9. Stockholder Information. The Company may request each
Holder of Registrable Securities as to which any registration is
to be effected pursuant to this Agreement to furnish the Company
with such information with respect to such Holder and the
distribution of such Registrable Securities as the Company may
from time to time reasonably request in writing and as shall be
required by law or by the Commission in connection therewith, and
each Holder of Registrable Securities as to which any
registration is to be effected pursuant to this Agreement agrees
to furnish the Company with such information.
10. Forms. All references in this Agreement to particular
forms of registration statements are intended to include, and
shall be deemed to include, references to all successor forms
which are intended to replace, or to apply to similar
transactions as, the forms herein referenced.
11. Miscellaneous.
11.1 Waivers and Amendments.

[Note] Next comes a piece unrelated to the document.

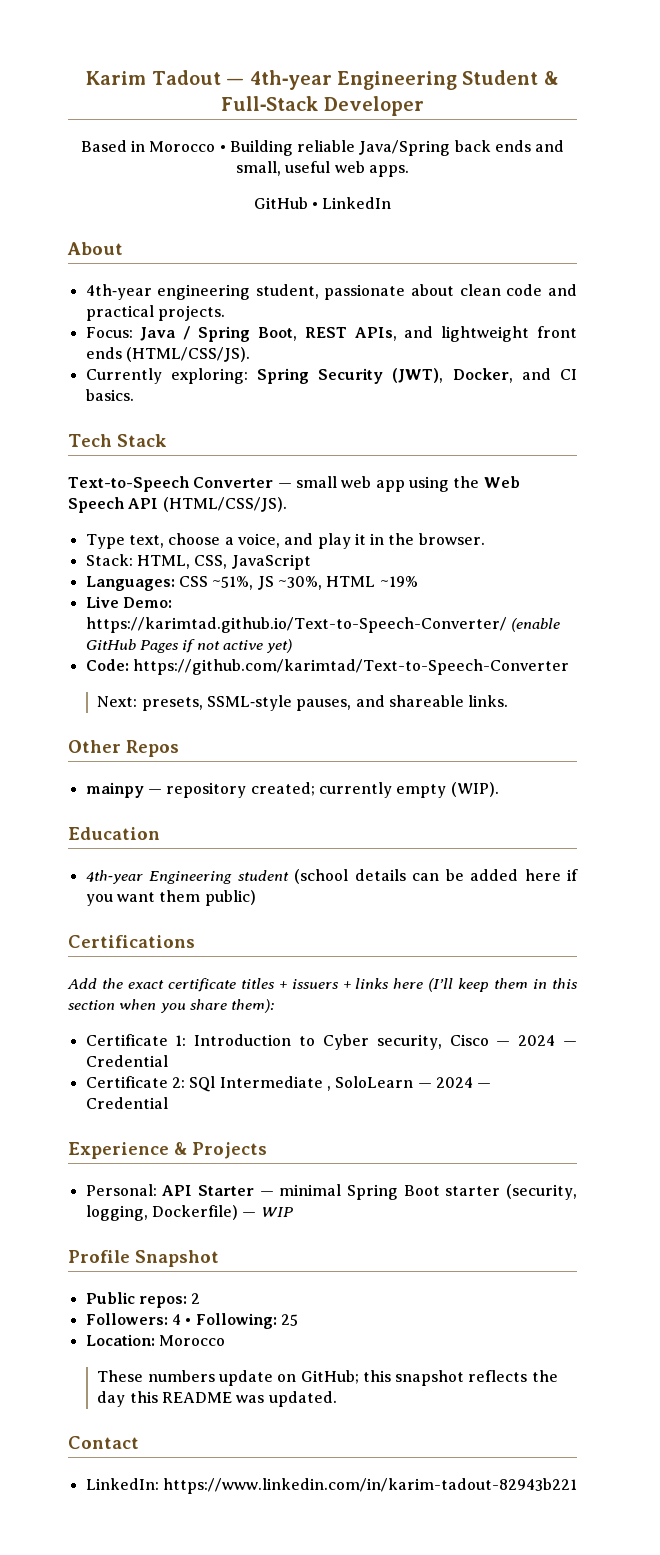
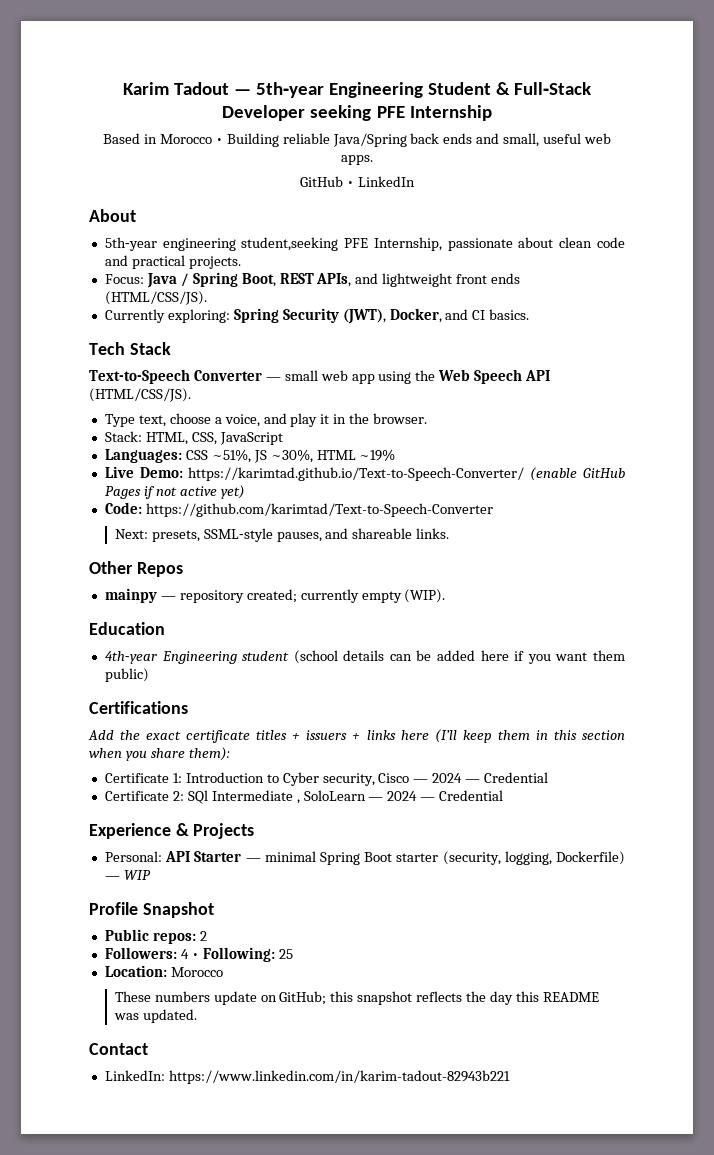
- Karim Tadout — 4th‑year Engineering Student & Full‑Stack Developer
+ Karim Tadout — 5th‑year Engineering Student & Full‑Stack Developer seeking PFE Internship
- 4th‑year engineering student, passionate about clean code and practical projects.
+ 5th‑year engineering student,seeking PFE Internship, passionate about clean code and practical projects.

With the written consent
of the Holders of a Majority of the Registrable Securities, the
obligations of the Company and the rights of all Holders under
this Agreement, including James W. Bernau and Donald Voorhies,
may be waived (either generally or in a particular instance,
either retroactively or prospectively and either for a specified
period of time or indefinitely), and with the same consent the
Company, when authorized by resolution of its Board, may enter
into a supplementary agreement for the purpose of adding any
provisions to or changing in any manner or eliminating any of the
provisions of this Agreement or of any supplemental agreement or
modifying in any manner the rights and obligations hereunder of
the Holders and the Company; provided, however, that no such
waiver or supplemental agreement shall preclude James W. Bernau
or Donald Voorhies from exercising their registration rights in
Sections 2 and 4 or reduce the aforesaid proportion of
Registrable Securities, the Holders of which are required to
consent to any waiver or supplemental agreement, without the
consent of the Holders of all of the Registrable Securities. Upon
the effectuation of each such waiver, consent or agreement of
amendment or modification, the Company agrees to give prompt
written notice thereof to the Holders of the Registrable
Securities who have not previously consented thereto in writing.
Neither this Agreement nor any provision hereof may be changed,
waived, discharged or terminated orally or by course of dealing,
but only by a statement in writing signed by the party against
which enforcement of the change, waiver, discharge or termination
is sought, except to the extent provided in this Section 11.1.
Specifically, but without limiting the generality of the
foregoing, the failure of any Holder at any time or times to
require performance of any provision hereof by the Company shall
in no manner affect the right of any Holder at a later time to
enforce the same. No waiver by any party of the breach of any
term or provision contained in this Agreement, in any one or more
instances, shall be deemed to be, or construed as, a further or
continuing waiver of any such breach, or a waiver of the breach
of any other term or covenant contained in this Agreement.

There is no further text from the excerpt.